Liga Mistrzów. Długa przerwa, ale więzadła oszczędzone. Jest diagnoza ws. Mariusza Jurkiewicza

Materiały prasowe / PGE VIVE Kielce / Anna Benicewicz-Miazga / Na zdjęciu: Tomasz Mochocki i Paweł Wilk w walce z Mariuszem Jurkiewiczem
Materiały prasowe / PGE VIVE Kielce / Anna Benicewicz-Miazga / Na zdjęciu: Tomasz Mochocki i Paweł Wilk w walce z Mariuszem Jurkiewiczem

Mariusz Jurkiewicz ostatecznie nie zerwał więzadeł krzyżowych w kolanie, ale diagnoza wciąż nie jest korzystna. Zawodnik PGE VIVE Kielce przeszedł operację po naderwaniu więzadeł i uszkodzeniu łąkotki.

Pierwsze rokowania były bardzo niepomyślne, z dużym prawdopodobieństwem podejrzewano zerwanie więzadeł krzyżowych. Tuż przed planowanym zabiegiem przeprowadzono rezonans magnetyczny, który wykazał naderwanie więzadeł i uszkodzenie łąkotki.

Tak czy inaczej, Mariusz Jurkiewicz przeszedł zabieg i będzie pauzował kilka miesięcy, ale diagnoza jest nieco lepsza niż pierwotnie zakładano. Wielokrotny reprezentant Polski niemal na pewno nie pojawi się w tym sezonie na parkiecie.

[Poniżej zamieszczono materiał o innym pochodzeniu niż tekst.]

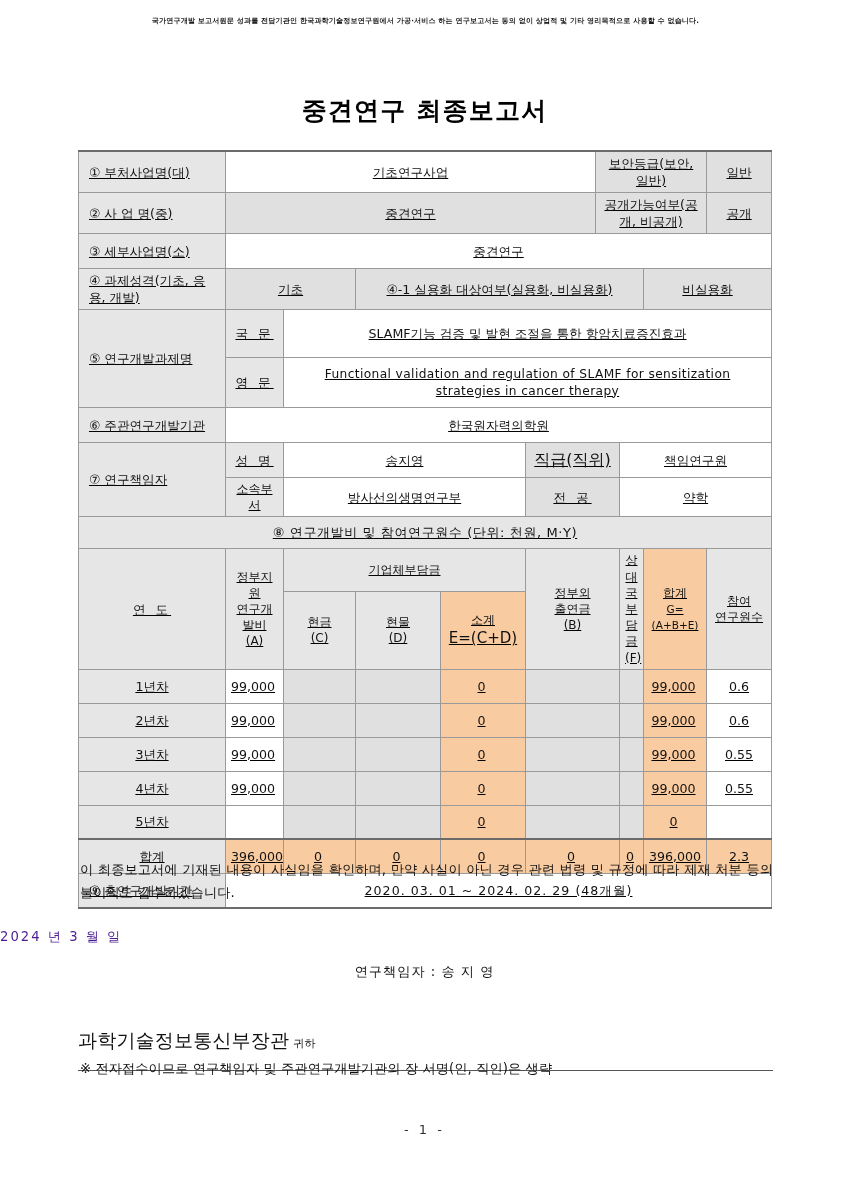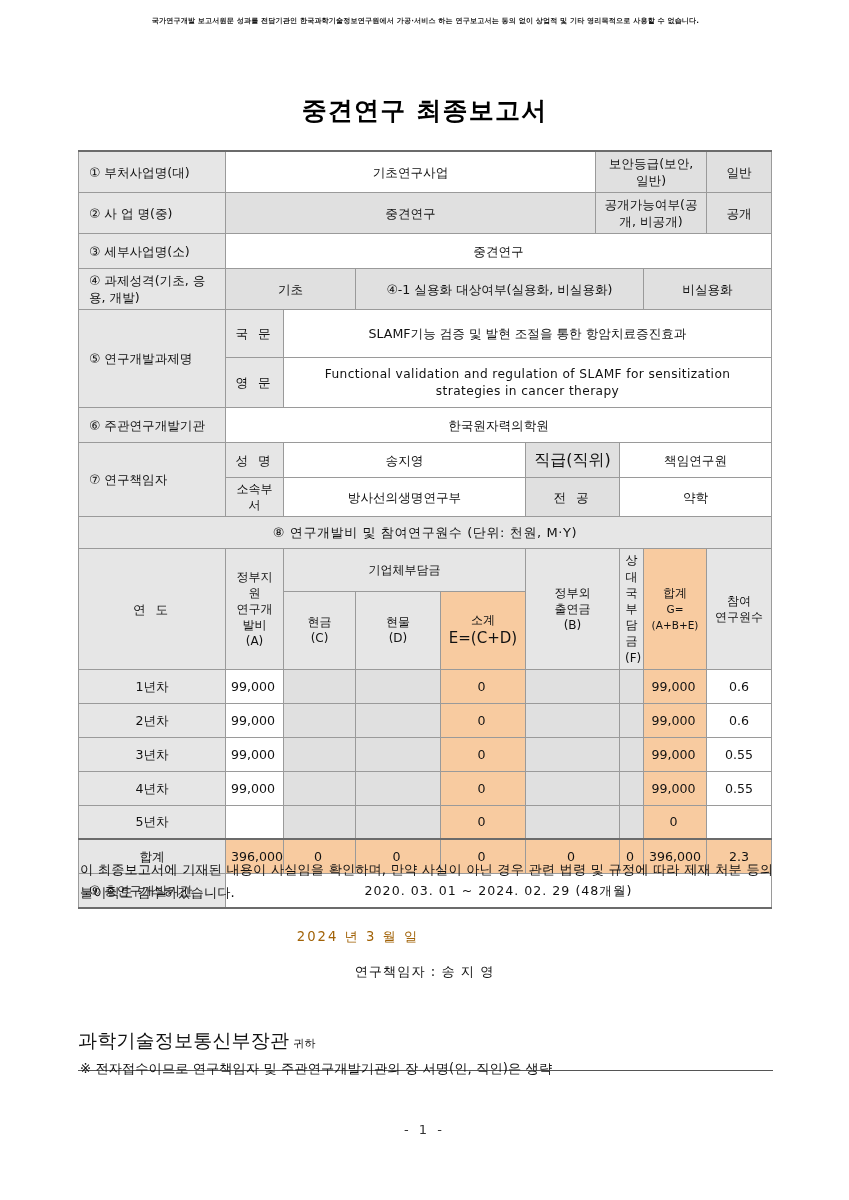--- a/index.html
+++ b/index.html
@@ -54,20 +54,21 @@
 
   
   table.main {
     position: absolute;
     top: 150px;
     left: 78px;
     width: 693px;
     border-collapse: collapse;
     table-layout: fixed;
     font-size: 12.6px;
+    text-decoration: underline;
   }
   table.main td {
     border: 1px solid #9a9a9a;
     padding: 3px 5px;
     text-align: center;
     vertical-align: middle;
     height: 35px;
     line-height: 1.35;
     color: #111;
   }
@@ -111,24 +112,24 @@
     text-align: justify;
     letter-spacing: 0.1px;
     color: #111;
   }
 
   .sig-date {
     position: absolute;
     top: 928px;
     left: 0;
     width: 716px;
-    text-align: center;
+    text-align: left;
     font-size: 13.2px;
     letter-spacing: 2px;
-    color: #a16207;
+    color: #4c1d95;
   }
   .sig-pi {
     position: absolute;
     top: 963px;
     left: 0;
     width: 849px;
     text-align: center;
     font-size: 13.2px;
     letter-spacing: 1px;
     color: #111;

Jego kontrakt z PGE VIVE Kielce wygasa w czerwcu 2020 roku i prawdopodobnie nie zostanie przedłużony.

Do pechowego zdarzenia doszło w trakcie meczu Ligi Mistrzów z Montpellier. Jurkiewicz skręcił staw kolanowy przy upadku i od razu zgłosił poważny uraz. Po zejściu z parkietu nie wrócił już do gry.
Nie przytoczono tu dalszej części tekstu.